Rape issues do come up sometimes, but in the major cases apparently mainly to make a point to the audience. I.e. said pirate captain explains to her male captives / new crew members that on her ship, nobody cares with whom you have sex, but forcing anyone holds the death penalty. There's an historical aside in the first book that tells us that the sex workers basically unionized seperately from the male-dominated crime syndicates because some of the male pimps belonging to said crime syndicates used to sexually abuse them, which the sex workers eventually answered with rebellion, killing the worst pimps and starting a turf war so brutal and effective that even the current crime king who killed all the other crime bosses in a power grab never dared mess with the truce they had eventually established with the new female-led sex worker guilds. The feminist character at one point angrily explains a fantastical version of Shroedinger’s Rapist crossed with that awful African virgin-blood-heals-STDs-myth to the hero, in horrifying detail, to get through to him why she has trust issues with men. (No, she wasn’t actually attacked – but she feels that she’s had to be on her guard all her life.) And the only offscreen-attempted-rape-as-drama scene I can remember right now seems to exist both to give the heroes major trouble (the rapist was their bankroller/mark and a noble, and he got stabbed to death by his socially underprivileged victim before he even got the clothes off her, which means now their con is under water and they have to save their survivor friend from the law, which would be on the noble's side…), but also so the entire cast of ‘good guys’ can take down an older male authority figure in their group for his victim blaming. I could practically see the author going “See, boys? This is how you should react when your friends pull this shit.”

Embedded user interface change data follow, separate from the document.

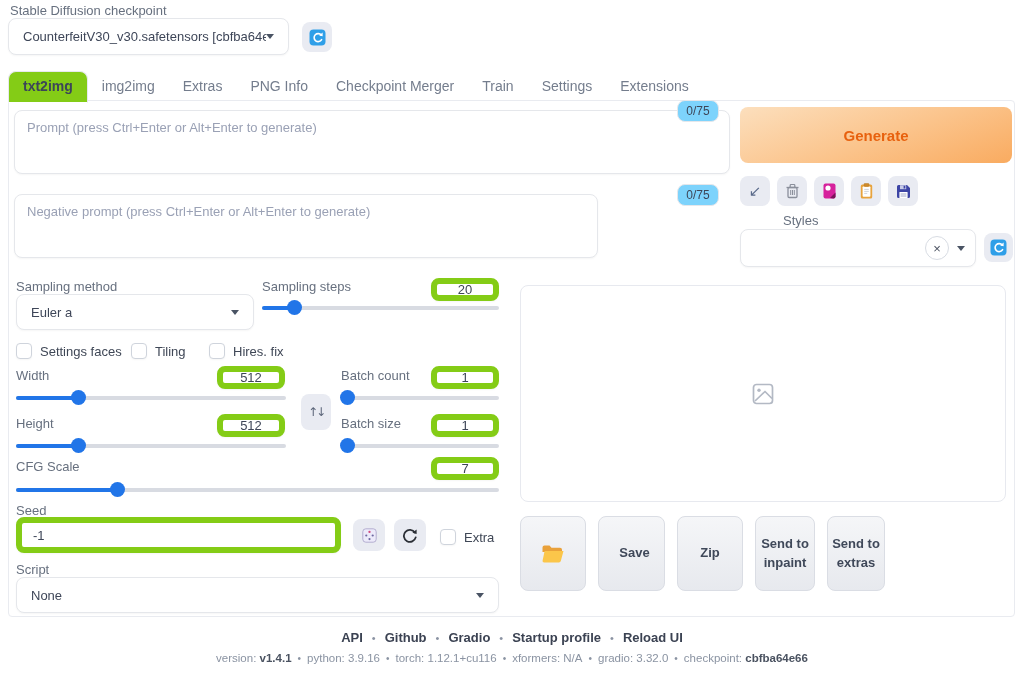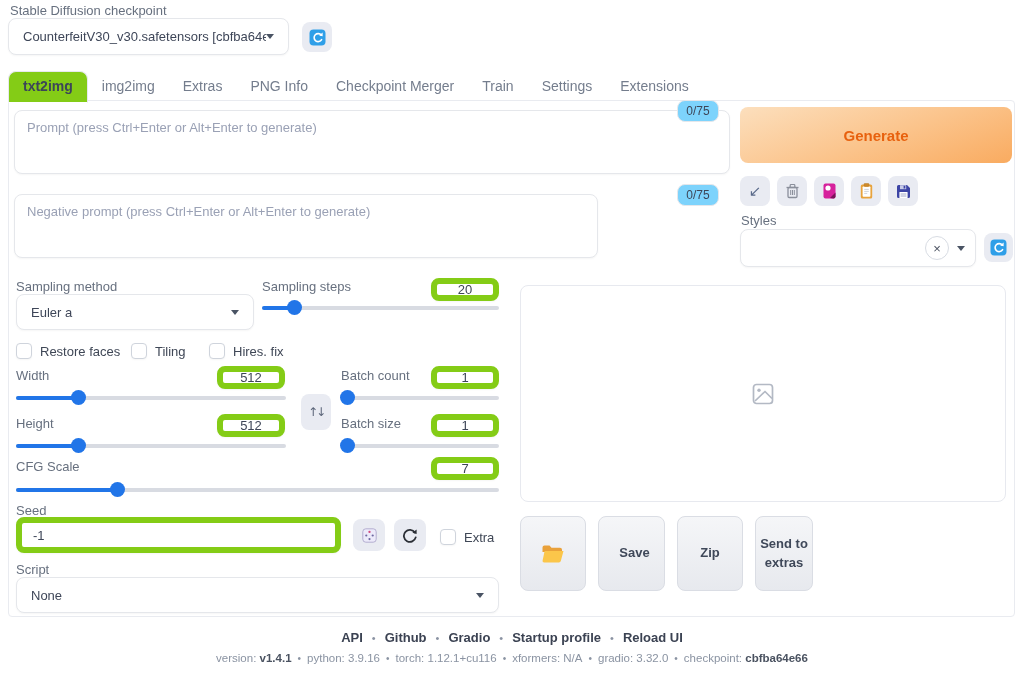--- a/index.html
+++ b/index.html
@@ -142,7 +142,7 @@
   </button>
 </div>
 
-<div class="abs lbl" style="left:741px;top:213px;">Styles</div>
+<div class="abs lbl" style="left:783px;top:213px;">Styles</div>
 <div class="abs box select" style="left:740px;top:229px;width:236px;height:38px;padding-right:10px;">
   <span class="txt"></span>
   <span class="clear-x" style="margin-right:8px;">×</span>

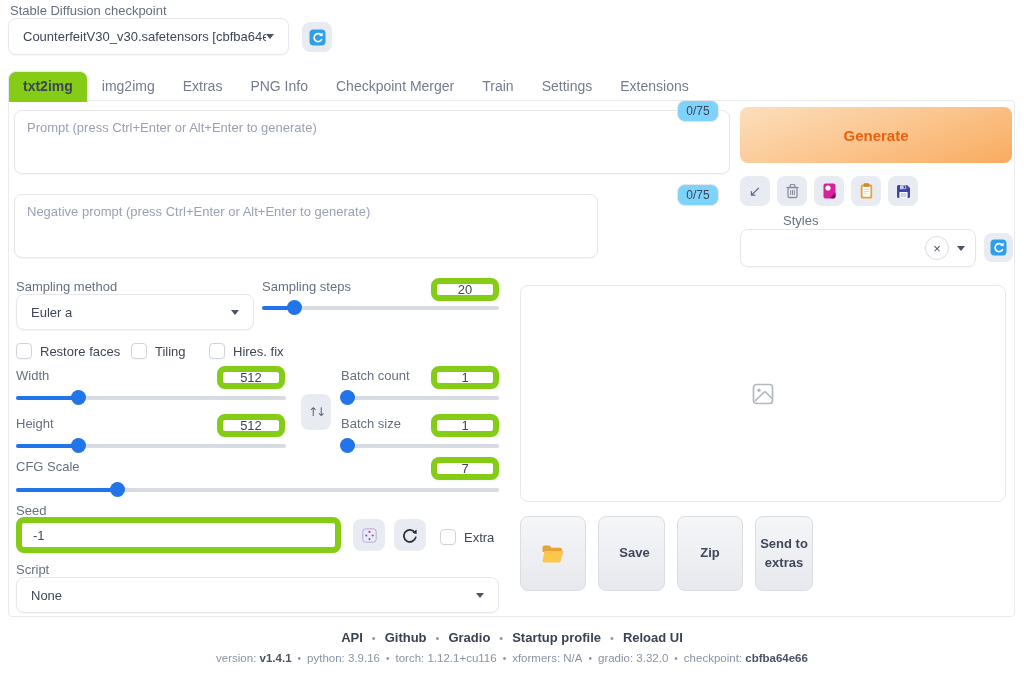--- a/index.html
+++ b/index.html
@@ -172,7 +172,7 @@
 
 <div class="cbrow" style="left:16px;top:343px;">
   <span class="cb"></span>
-  <span class="cblabel">Restore faces</span>
+  <span class="cblabel">Settings faces</span>
 </div>
 <div class="cbrow" style="left:131px;top:343px;">
   <span class="cb"></span>

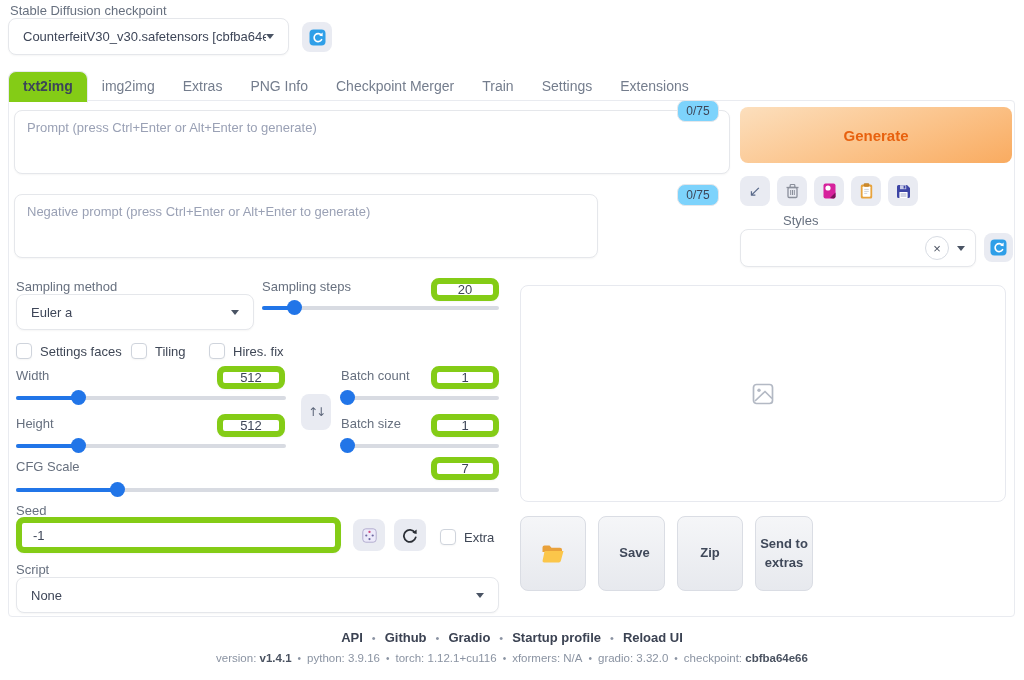--- a/index.html
+++ b/index.html
@@ -272,6 +272,7 @@
   </button>
   <button class="gbtn" style="width:67px;padding-left:10px;">Save</button>
   <button class="gbtn" style="width:66px;">Zip</button>
+  <button class="gbtn" style="width:60px;">Send to inpaint</button>
   <button class="gbtn" style="width:58px;">Send to extras</button>
 </div>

He does do the "it only happens to women" thing, somewhat, but in this case I find it forgivable, because he seems to use at least the third book, where rape issues come up most, to educate his audience about real world feminist issues (seriously, the discussions between the teenage feminist and the main character at the same age read like half-formed, frustrated Tumblr manifests about things like institutional male privilege and Nice Guy behavior and male entitlement to female attention, and the main character is almost too accepting and willing to change about it all - like I bet the author wishes he was at 16, now that he finally gets it), and it does happen far more to women in the real world, so.
I think the only times sexual assault of male characters comes up is in the context of the threat of child abuse (the world has rarely mentioned underground slave trade, and the main characters all grew up unprotected on the streets - or rather, the only good thing about their early childhood protector was that he would literally rather kill them than sell them to the slavers to be sexually abused); some unfortunate thoughtless bravado / threats by the heroes ("We'll rip off your arm and stuff it where the sun doesn't shine" and variations thereof, nothing actually sexually motivated); and one time when the main hero tries to rile up a guy by accusing him of intending to date-rape his male drinking companions, in rather colorful detail. Which, on the one hand: it's better than just accusing him of being gay, and the fact that "rapist" is THE accusation that gets men really furious in no time flat is a good insight for an author who's trying to be more feminist. I think that was also why it had to be male-on-male date-rape, because the scene is treated as funny. (As in: the character's childish delight in saying something extremely vulgar and the accused's spluttering "I don't know how to express my outrage while still maintaining decorum" reaction is meant to be funny, not the idea that someone might be raped.) I suppose the author didn't want to make a rape joke about assaulting women, or write about false rape accusations involving women at any point. However, a rape joke about men is still a rape joke, and the implication that the worst insult the main character can think of is "gay rapist" rather than just "rapist" is still problematic, IMHO.